## [WHAT IS EXPECTED]
Each line from the one containing "СРЕДНЕЕ | 03.12.2024 г: 13,84 -> 14,31" through the last line of the data below should be printed exactly, please, with any pictures omitted.

[Dataset records]
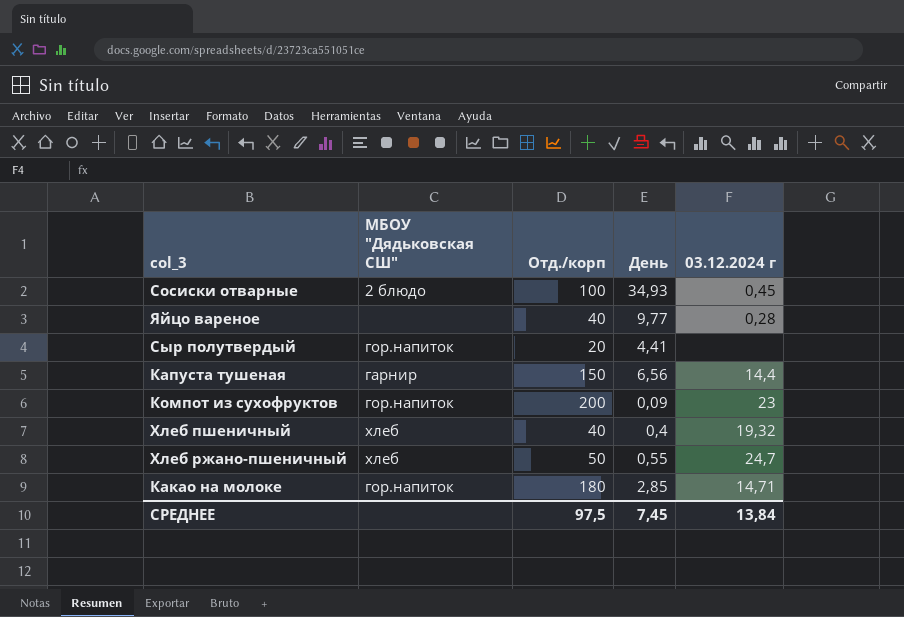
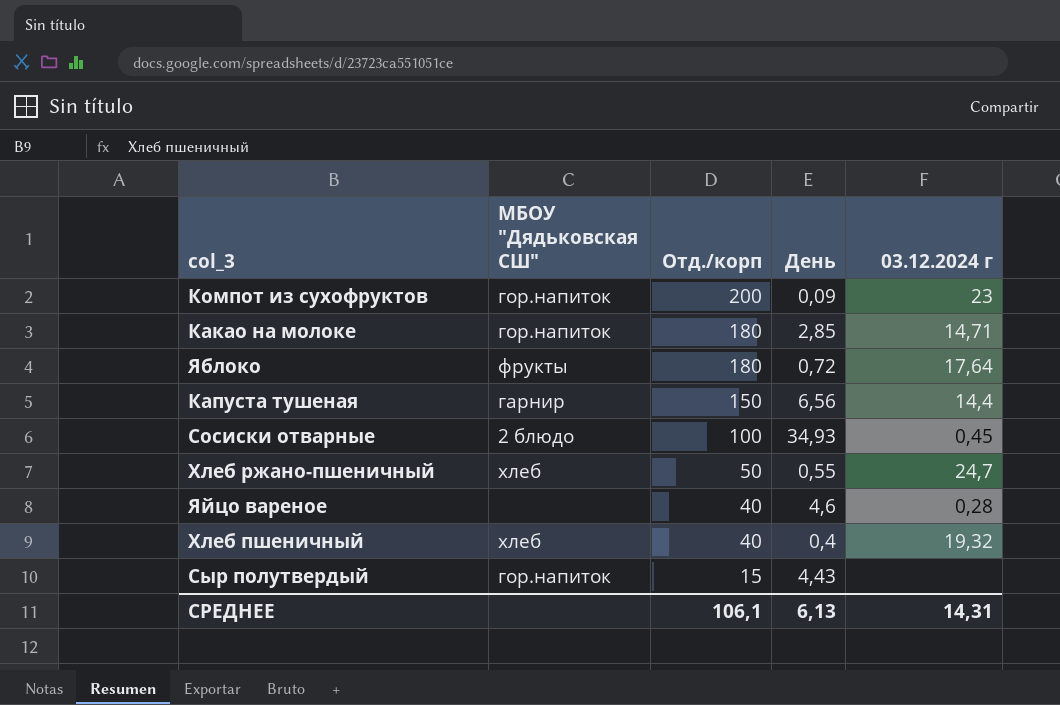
row order: none -> Отд./корп descending
row Яблоко: none -> фрукты | 180 | 0,72 | 17,64
Яйцо вареное | День: 9,77 -> 4,6
Сыр полутвердый | Отд./корп: 20 -> 15
Сыр полутвердый | День: 4,41 -> 4,43
СРЕДНЕЕ | Отд./корп: 97,5 -> 106,1
СРЕДНЕЕ | День: 7,45 -> 6,13
СРЕДНЕЕ | 03.12.2024 г: 13,84 -> 14,31

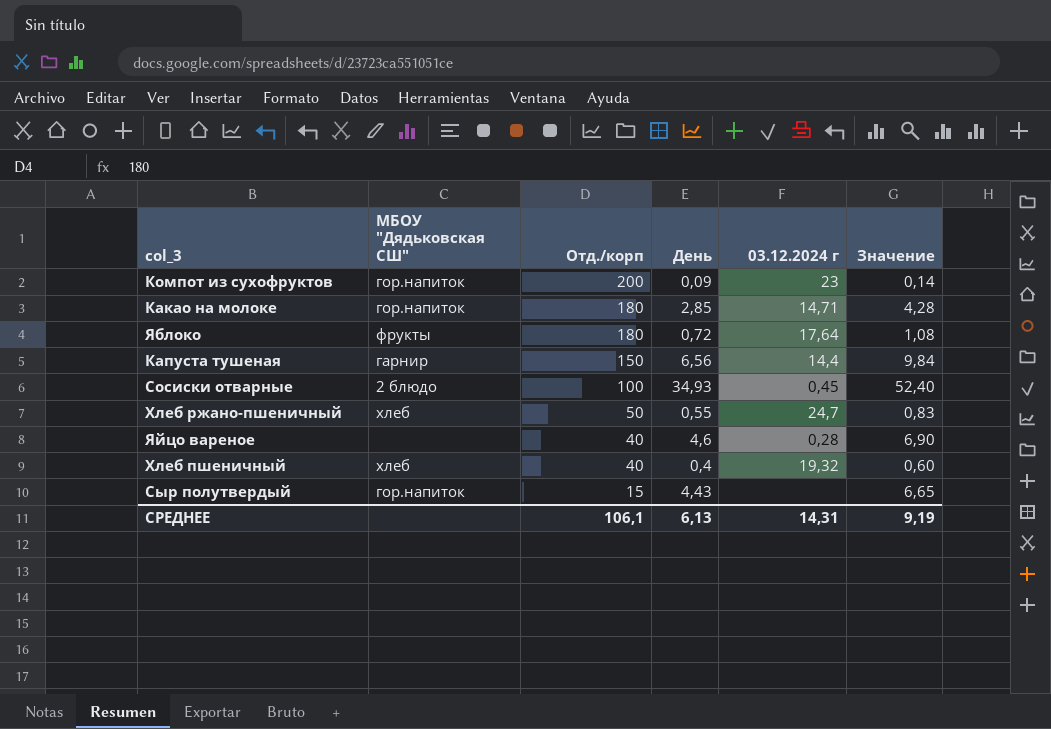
column Значение | formula: none -> [День] * 1,5

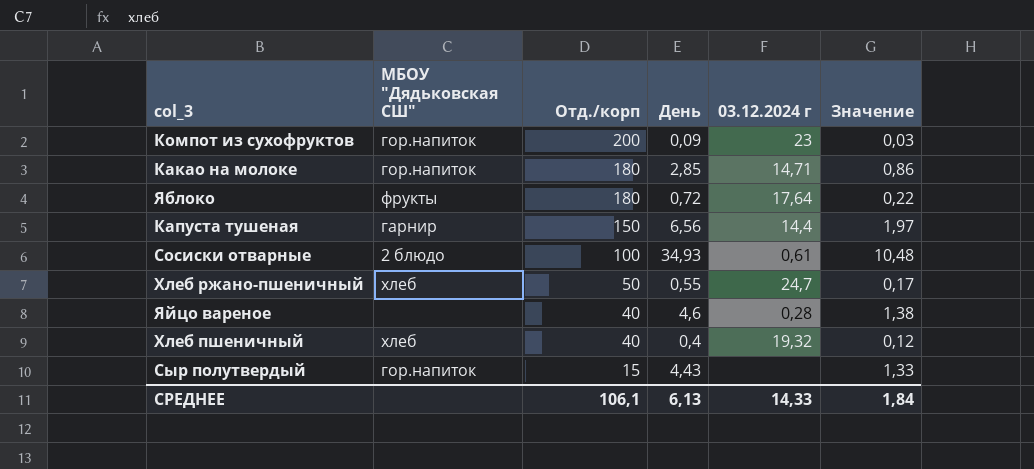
column Значение | formula: [День] * 1,5 -> [День] * 0,3
Сосиски отварные | 03.12.2024 г: 0,45 -> 0,61
СРЕДНЕЕ | 03.12.2024 г: 14,31 -> 14,33
СРЕДНЕЕ | Значение: 9,19 -> 1,84

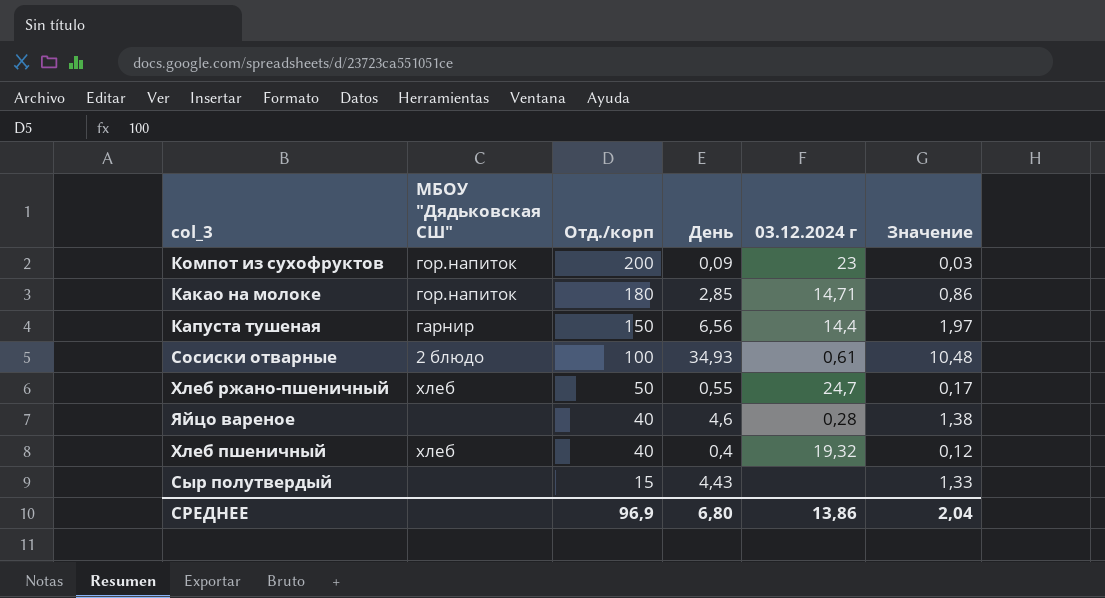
row Яблоко: фрукты | 180 | 0,72 | 17,64 | 0,22 -> none
Сыр полутвердый | МБОУ "Дядьковская СШ": гор.напиток -> none
СРЕДНЕЕ | Отд./корп: 106,1 -> 96,9
СРЕДНЕЕ | День: 6,13 -> 6,80
СРЕДНЕЕ | 03.12.2024 г: 14,33 -> 13,86
СРЕДНЕЕ | Значение: 1,84 -> 2,04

## [TASK RESULT]
СРЕДНЕЕ | 03.12.2024 г: 13,84 -> 14,31

column Значение | formula: none -> [День] * 1,5

column Значение | formula: [День] * 1,5 -> [День] * 0,3
Сосиски отварные | 03.12.2024 г: 0,45 -> 0,61
СРЕДНЕЕ | 03.12.2024 г: 14,31 -> 14,33
СРЕДНЕЕ | Значение: 9,19 -> 1,84

row Яблоко: фрукты | 180 | 0,72 | 17,64 | 0,22 -> none
Сыр полутвердый | МБОУ "Дядьковская СШ": гор.напиток -> none
СРЕДНЕЕ | Отд./корп: 106,1 -> 96,9
СРЕДНЕЕ | День: 6,13 -> 6,80
СРЕДНЕЕ | 03.12.2024 г: 14,33 -> 13,86
СРЕДНЕЕ | Значение: 1,84 -> 2,04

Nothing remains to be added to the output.